Ma sarebbe ingenuo pensare che le università siano solo luoghi di dissenso. Come hanno insistito le proteste studentesche, gli istituti di istruzione superiore facilitano e sostengono attivamente i progetti coloniali. Luoghi come Harvard, Columbia e molte altre università continuano ad aumentare le loro dotazioni investendo in aziende del calibro di Airbnb, Alphabet (la società madre di Google) e altre società che conducono affari in territori occupati illegalmente o che hanno legami con l’esercito israeliano.
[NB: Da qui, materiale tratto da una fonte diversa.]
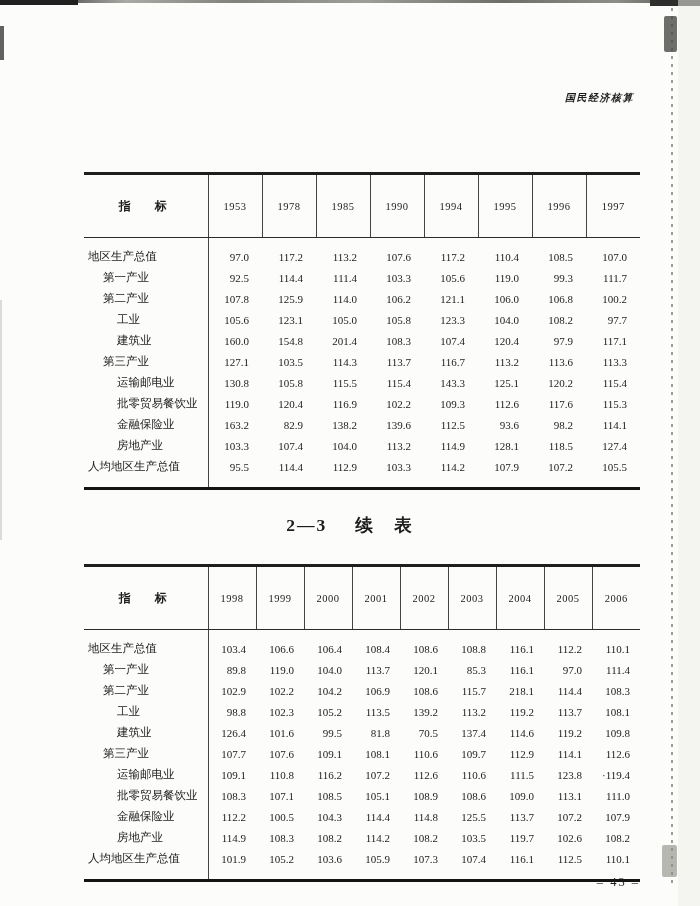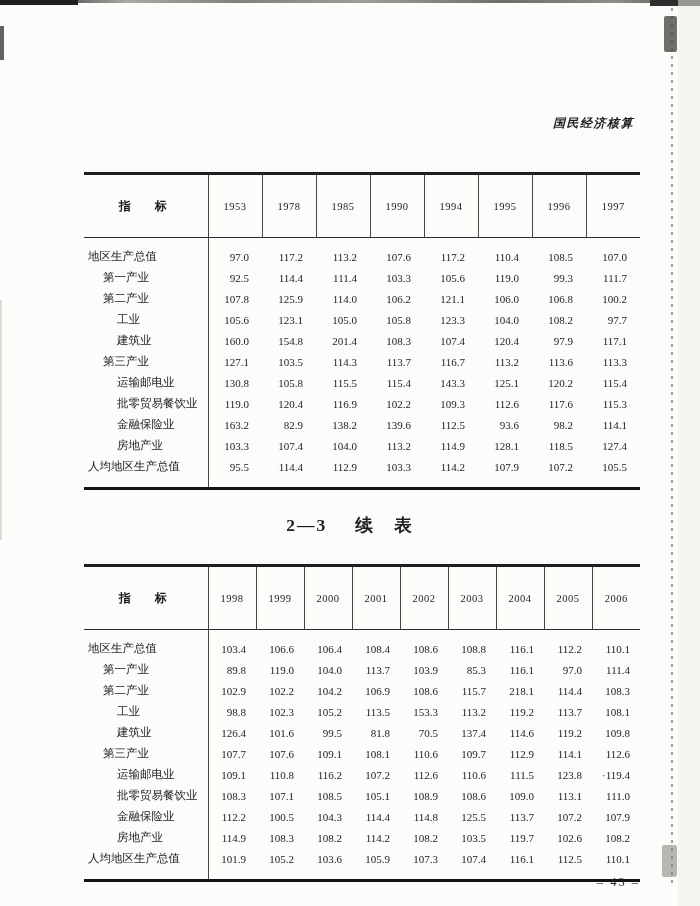"国民经济核算" .header-note { font-size: 12px -> 10px; margin-top: 24px -> none }
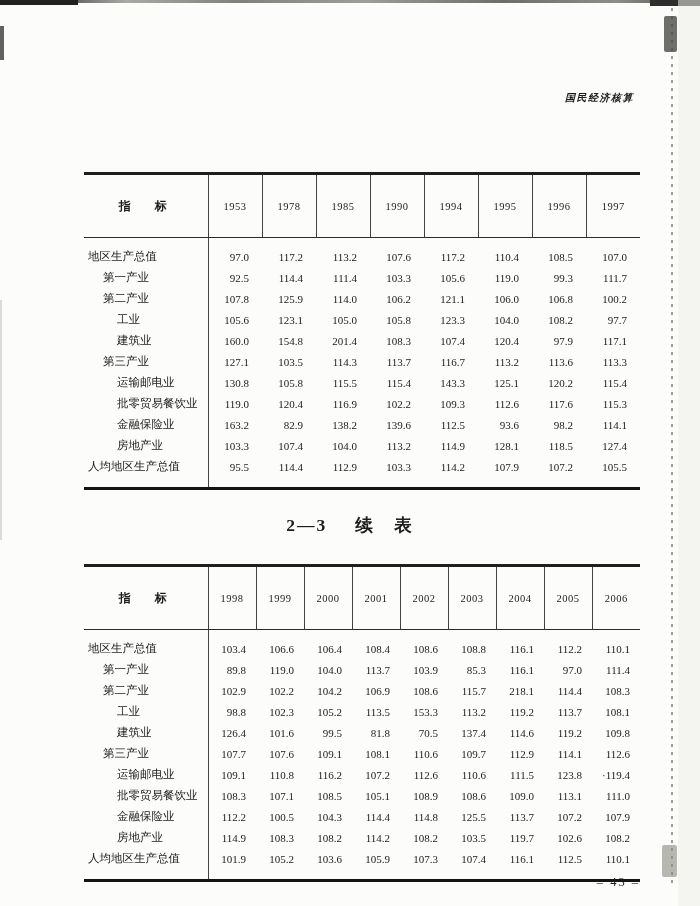"103.9" td.num { text: 103.9 -> 120.1 }
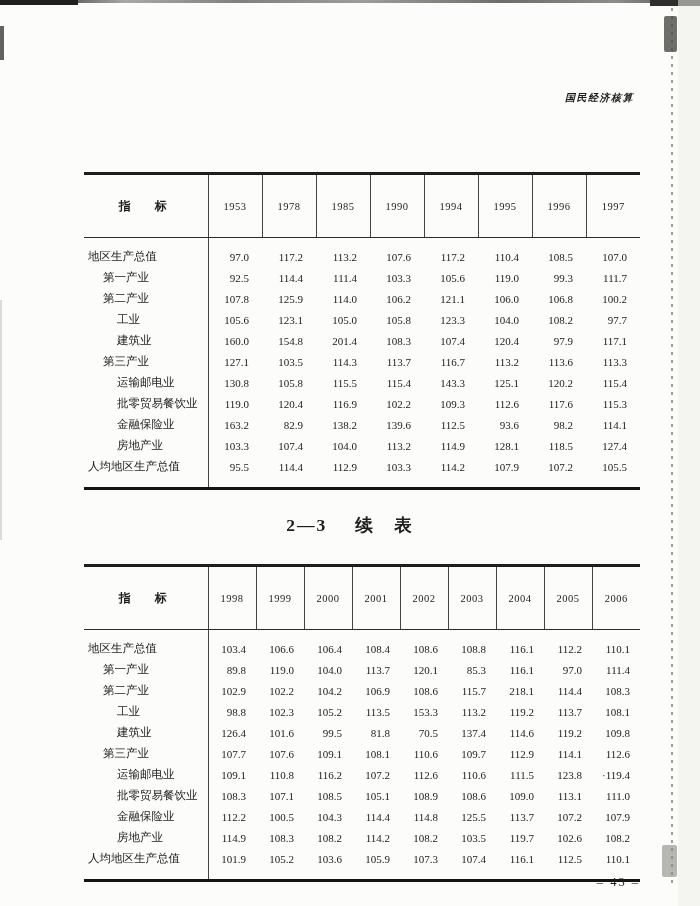"153.3" td.num { text: 153.3 -> 139.2 }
Non sorprende affatto che la mobilitazione dei giovani stimolata dalla guerra israeliana a Gaza si sia estesa anche ad alcune di queste aziende, con le proteste che si sono svolte recentemente negli uffici di Google.

Al di là delle loro scelte di investimento, le università contribuiscono anche al progetto coloniale educando gli studenti a ideare, giustificare e implementare i mezzi e i meccanismi del colonialismo. Il percorso che fornisce neolaureati alle industrie della difesa è ben documentato ed esiste da molto tempo. E poiché le guerre fanno sempre più affidamento sulle tecnologie dei dati, vengono creati nuovi gasdotti.

Pensate ai neolaureati che lavorano in aziende come Anduril, che ha recentemente ottenuto un contratto con l’esercito americano per sviluppare veicoli aerei da combattimento senza pilota guidati dall’intelligenza artificiale. Queste armi utilizzeranno i dati per determinare dove e cosa colpire, cosa che la guerra a Gaza ha già dimostrato può provocare massicce vittime civili.

L’esercito israeliano ha utilizzato Lavender, un sistema di intelligenza artificiale progettato per produrre bersagli da bombardare con aerei da combattimento e droni. I ricercatori hanno affermato che il sistema utilizza vari set di dati, compreso l’uso delle app di messaggistica da parte delle persone, per decidere gli obiettivi, il che sta portando alla perdita di molte vite innocenti.

Dobbiamo chiederci che tipo di istruzione universitaria – o meglio, diseducazione – porta qualcuno a essere in grado e disposto a progettare e utilizzare un sistema di intelligenza artificiale come Lavender. Non vogliamo che gli studenti nei campi della scienza, della tecnologia, dell'ingegneria e della matematica (STEM) si laureino con una visione del mondo simile a quella di Sepúlveda, che vedeva i colonizzati come nient'altro che barbari e schiavi le cui vite erano usa e getta.

Non credo che la maggior parte dei miei colleghi dello STEM stia preparando intenzionalmente i propri studenti a servire gli interessi coloniali. Credo che la maggior parte di loro semplicemente non consideri questi problemi come qualcosa che i loro programmi di studio dovrebbero affrontare.

Mentre gli studenti aprono la strada nella sfida a un sistema di istruzione superiore che è complice delle guerre imperiali e del colonialismo, noi, la facoltà, dobbiamo considerare il ruolo che stiamo svolgendo al suo interno. Le questioni etiche su come la scienza e la tecnologia sono intrecciate con la dominazione coloniale e il militarismo devono essere affrontate in classe.

Le università sono da tempo un luogo in cui gli studenti imparano a pensare in modo critico e a sfidare lo status quo; hanno anche sostenuto e rafforzato le strutture di dominio coloniale.

Le attuali proteste nei campus sono l’ennesima escalation della tensione tra questi due ruoli. Forse le manifestazioni non porteranno ad una revisione completa del sistema di istruzione superiore, ma stanno certamente spingendo nella giusta direzione.

Le opinioni espresse in questo articolo appartengono all'autore e non riflettono necessariamente la posizione editoriale di Oltre La Linea.

Daniele Bianchi

Daniele Bianchi, nativo di Roma, è il creatore del noto sito di informazione Oltre la Linea. Appassionato di giornalismo e di eventi mondiali, nel 2010 Daniele ha dato vita a questo progetto direttamente da una piccola stanza del suo appartamento con lo scopo di creare uno spazio dedicato alla libera espressione di idee e riflessioni. La sua mission era semplice e diretta: cercare di capire e far comprendere agli altri ciò che sta effettivamente succedendo nel mondo. Oltre alla sua attività di giornalista e scrittore, Daniele investe costantemente nell'arricchimento della sua squadra, coinvolgendo professionisti con le stesse passioni e interessi.